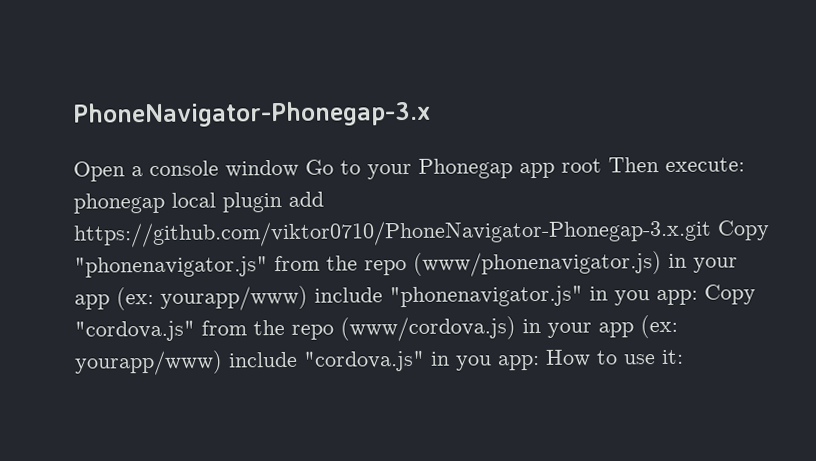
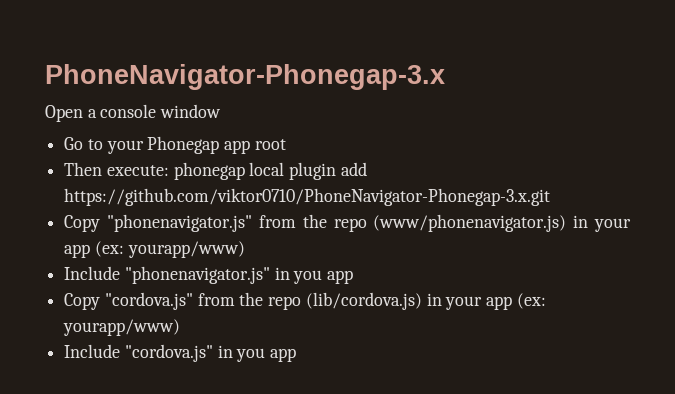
- Open a console window Go to your Phonegap app root Then execute: phonegap local plugin add https://github.com/viktor0710/PhoneNavigator-Phonegap-3.x.git Copy "phonenavigator.js" from the repo (www/phonenavigator.js) in your app (ex: yourapp/www) include "phonenavigator.js" in you app: Copy "cordova.js" from the repo (www/cordova.js) in your app (ex: yourapp/www) include "cordova.js" in you app: How to use it:
+ Open a console window
+ Go to your Phonegap app root
+ Then execute: phonegap local plugin add https://github.com/viktor0710/PhoneNavigator-Phonegap-3.x.git
+ Copy "phonenavigator.js" from the repo (www/phonenavigator.js) in your app (ex: yourapp/www)
+ Include "phonenavigator.js" in you app
+ Copy "cordova.js" from the repo (lib/cordova.js) in your app (ex: yourapp/www)
+ Include "cordova.js" in you app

:: ASSIGNMENT ::
Please repeat every record exactly as it stands, leaving out any pictures.

:: REPLY ::
- Open a console window Go to your Phonegap app root Then execute: phonegap local plugin add https://github.com/viktor0710/PhoneNavigator-Phonegap-3.x.git Copy "phonenavigator.js" from the repo (www/phonenavigator.js) in your app (ex: yourapp/www) include "phonenavigator.js" in you app: Copy "cordova.js" from the repo (www/cordova.js) in your app (ex: yourapp/www) include "cordova.js" in you app: How to use it:
+ Open a console window
+ Go to your Phonegap app root
+ Then execute: phonegap local plugin add https://github.com/viktor0710/PhoneNavigator-Phonegap-3.x.git
+ Copy "phonenavigator.js" from the repo (www/phonenavigator.js) in your app (ex: yourapp/www)
+ Include "phonenavigator.js" in you app
+ Copy "cordova.js" from the repo (lib/cordova.js) in your app (ex: yourapp/www)
+ Include "cordova.js" in you app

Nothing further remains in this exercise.